Amanjena ranks #7 on our 2026 list of the best solo retreat hotels in the world. The case below explains why — the architecture, the bar, the suite ritual, and the alternatives we measured it against.
“Aman's Marrakech property — 39 pavilions and pools surrounded by olive groves with the Atlas Mountains in the distance. Aman tradition meets Moroccan setting.”
"Opened 2000 fifteen kilometres south of central Marrakech in the palmeraie — Aman's first Moroccan resort and Ed Tuttle's most considered piece of North African pisé architecture. 32 pavilions, six private Maisons, sixteen hectares of olive grove, and the Atlas Mountains rising directly on the southern horizon."
Amanjena opened in 2000 fifteen kilometres south of central Marrakech in the palmeraie — the historic palm grove that surrounds the southern edge of the city. The brief, given to Aman founder Adrian Zecha and the brand's late architect Ed Tuttle (the architect of Amanpuri, Amanjiwo, and the original Aman aesthetic), was to translate Tuttle's signature pavilion-and-pool architecture into a Moroccan-pisé-and-zellij vocabulary. Twenty-five years later, the result remains the most quietly considered piece of Aman architecture anywhere in North Africa — and the property the entire Aman brand North African expansion was built around.

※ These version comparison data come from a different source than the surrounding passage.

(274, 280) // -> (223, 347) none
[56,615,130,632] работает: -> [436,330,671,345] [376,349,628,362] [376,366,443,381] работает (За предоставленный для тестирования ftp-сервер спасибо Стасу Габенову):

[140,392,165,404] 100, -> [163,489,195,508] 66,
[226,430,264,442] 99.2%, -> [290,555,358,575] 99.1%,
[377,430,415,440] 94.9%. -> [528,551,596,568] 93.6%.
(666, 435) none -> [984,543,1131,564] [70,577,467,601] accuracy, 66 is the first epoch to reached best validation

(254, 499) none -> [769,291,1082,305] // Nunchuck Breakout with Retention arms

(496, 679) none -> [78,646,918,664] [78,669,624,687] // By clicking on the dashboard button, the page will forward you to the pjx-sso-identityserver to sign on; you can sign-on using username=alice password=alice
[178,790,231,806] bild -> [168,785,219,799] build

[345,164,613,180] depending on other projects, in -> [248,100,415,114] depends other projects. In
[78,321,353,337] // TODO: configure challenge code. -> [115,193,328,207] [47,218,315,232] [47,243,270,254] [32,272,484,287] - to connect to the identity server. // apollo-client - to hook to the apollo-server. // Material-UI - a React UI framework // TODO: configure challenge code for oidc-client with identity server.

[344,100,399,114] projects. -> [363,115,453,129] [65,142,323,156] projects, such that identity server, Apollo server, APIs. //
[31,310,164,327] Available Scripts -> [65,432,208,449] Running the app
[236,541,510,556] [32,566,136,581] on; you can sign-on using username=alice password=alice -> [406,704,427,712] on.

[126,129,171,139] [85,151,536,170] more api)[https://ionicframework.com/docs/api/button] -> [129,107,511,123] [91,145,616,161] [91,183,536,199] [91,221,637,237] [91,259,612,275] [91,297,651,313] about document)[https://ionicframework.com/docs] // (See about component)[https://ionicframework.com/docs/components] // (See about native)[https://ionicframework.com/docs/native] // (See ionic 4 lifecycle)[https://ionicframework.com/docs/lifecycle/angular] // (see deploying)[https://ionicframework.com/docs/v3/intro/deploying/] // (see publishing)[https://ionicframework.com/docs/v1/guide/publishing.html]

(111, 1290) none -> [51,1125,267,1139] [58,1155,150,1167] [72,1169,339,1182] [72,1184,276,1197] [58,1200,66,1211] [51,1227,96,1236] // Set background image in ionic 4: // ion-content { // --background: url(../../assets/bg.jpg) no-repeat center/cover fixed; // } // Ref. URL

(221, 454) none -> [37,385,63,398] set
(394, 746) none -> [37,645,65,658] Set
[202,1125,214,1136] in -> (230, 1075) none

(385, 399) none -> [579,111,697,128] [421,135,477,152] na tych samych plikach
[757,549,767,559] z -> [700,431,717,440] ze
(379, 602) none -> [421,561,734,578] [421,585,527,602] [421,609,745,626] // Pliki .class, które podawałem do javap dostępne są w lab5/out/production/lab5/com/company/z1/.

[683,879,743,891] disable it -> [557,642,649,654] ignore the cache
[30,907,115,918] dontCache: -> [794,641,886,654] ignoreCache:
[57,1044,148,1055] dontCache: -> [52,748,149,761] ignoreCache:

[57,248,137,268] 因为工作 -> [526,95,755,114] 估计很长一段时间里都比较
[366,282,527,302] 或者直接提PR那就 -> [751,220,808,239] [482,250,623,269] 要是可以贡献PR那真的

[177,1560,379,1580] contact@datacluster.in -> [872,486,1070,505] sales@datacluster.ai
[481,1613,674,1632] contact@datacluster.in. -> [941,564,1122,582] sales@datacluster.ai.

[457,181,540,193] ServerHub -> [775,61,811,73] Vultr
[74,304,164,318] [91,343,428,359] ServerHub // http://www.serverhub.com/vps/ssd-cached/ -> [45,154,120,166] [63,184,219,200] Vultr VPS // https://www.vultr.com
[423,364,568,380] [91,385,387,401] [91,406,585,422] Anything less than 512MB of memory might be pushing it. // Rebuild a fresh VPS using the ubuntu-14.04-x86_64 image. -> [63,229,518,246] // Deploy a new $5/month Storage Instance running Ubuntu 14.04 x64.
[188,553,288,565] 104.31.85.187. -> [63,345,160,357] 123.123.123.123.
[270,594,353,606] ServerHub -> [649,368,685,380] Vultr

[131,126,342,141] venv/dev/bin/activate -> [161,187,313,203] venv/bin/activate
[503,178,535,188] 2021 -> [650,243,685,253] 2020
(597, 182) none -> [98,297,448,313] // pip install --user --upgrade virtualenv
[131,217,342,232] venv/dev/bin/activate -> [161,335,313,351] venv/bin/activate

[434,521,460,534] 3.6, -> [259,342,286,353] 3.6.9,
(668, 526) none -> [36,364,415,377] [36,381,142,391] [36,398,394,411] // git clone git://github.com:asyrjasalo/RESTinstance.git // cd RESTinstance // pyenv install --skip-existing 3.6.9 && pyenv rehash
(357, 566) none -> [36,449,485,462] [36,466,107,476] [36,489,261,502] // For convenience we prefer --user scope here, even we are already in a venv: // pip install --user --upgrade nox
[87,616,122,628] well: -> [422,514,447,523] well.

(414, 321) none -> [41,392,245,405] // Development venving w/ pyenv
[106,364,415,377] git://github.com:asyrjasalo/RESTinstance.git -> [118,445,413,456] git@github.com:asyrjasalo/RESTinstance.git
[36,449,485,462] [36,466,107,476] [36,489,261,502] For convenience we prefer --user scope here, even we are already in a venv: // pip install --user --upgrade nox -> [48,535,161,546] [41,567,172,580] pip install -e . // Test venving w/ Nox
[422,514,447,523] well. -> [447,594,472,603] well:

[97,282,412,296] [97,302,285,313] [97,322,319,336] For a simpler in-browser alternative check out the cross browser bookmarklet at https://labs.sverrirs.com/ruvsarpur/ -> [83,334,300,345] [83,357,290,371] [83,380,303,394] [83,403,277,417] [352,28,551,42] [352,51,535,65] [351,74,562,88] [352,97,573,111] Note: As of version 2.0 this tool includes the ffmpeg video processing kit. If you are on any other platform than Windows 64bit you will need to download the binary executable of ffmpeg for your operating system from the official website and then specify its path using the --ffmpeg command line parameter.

There are 32 pavilions and six private Maisons across the resort's sixteen hectares of olive grove. The Pavilions, the entry category, run from 173 to 245 square metres — exceptional for an entry-level room — each with a private walled garden, a saltwater plunge pool in some categories, and a fireplace inside the cedar-beamed bedroom. The Maisons are stand-alone two- and three-bedroom houses with full butler service, private chefs, and private pools. The Al Hamra Maison — the resort's flagship Maison — is a 850-square-metre house with three bedrooms, a private hammam, a private dining room, and a swimming pool larger than most Marrakech hotel central pools.
Solo travel to a creative city is structurally different from couples travel to the same city. The trip is built around looking — at architecture, at art, at the way the local people drink coffee in the morning. Properties that earn solo-list inclusion in Kyoto, Marrakech, Tokyo, Big Sur, Sedona are the ones where the architecture itself rewards being alone in it: the courtyard you can sit in for an hour, the room with the right desk, the bath you can disappear into for ninety minutes.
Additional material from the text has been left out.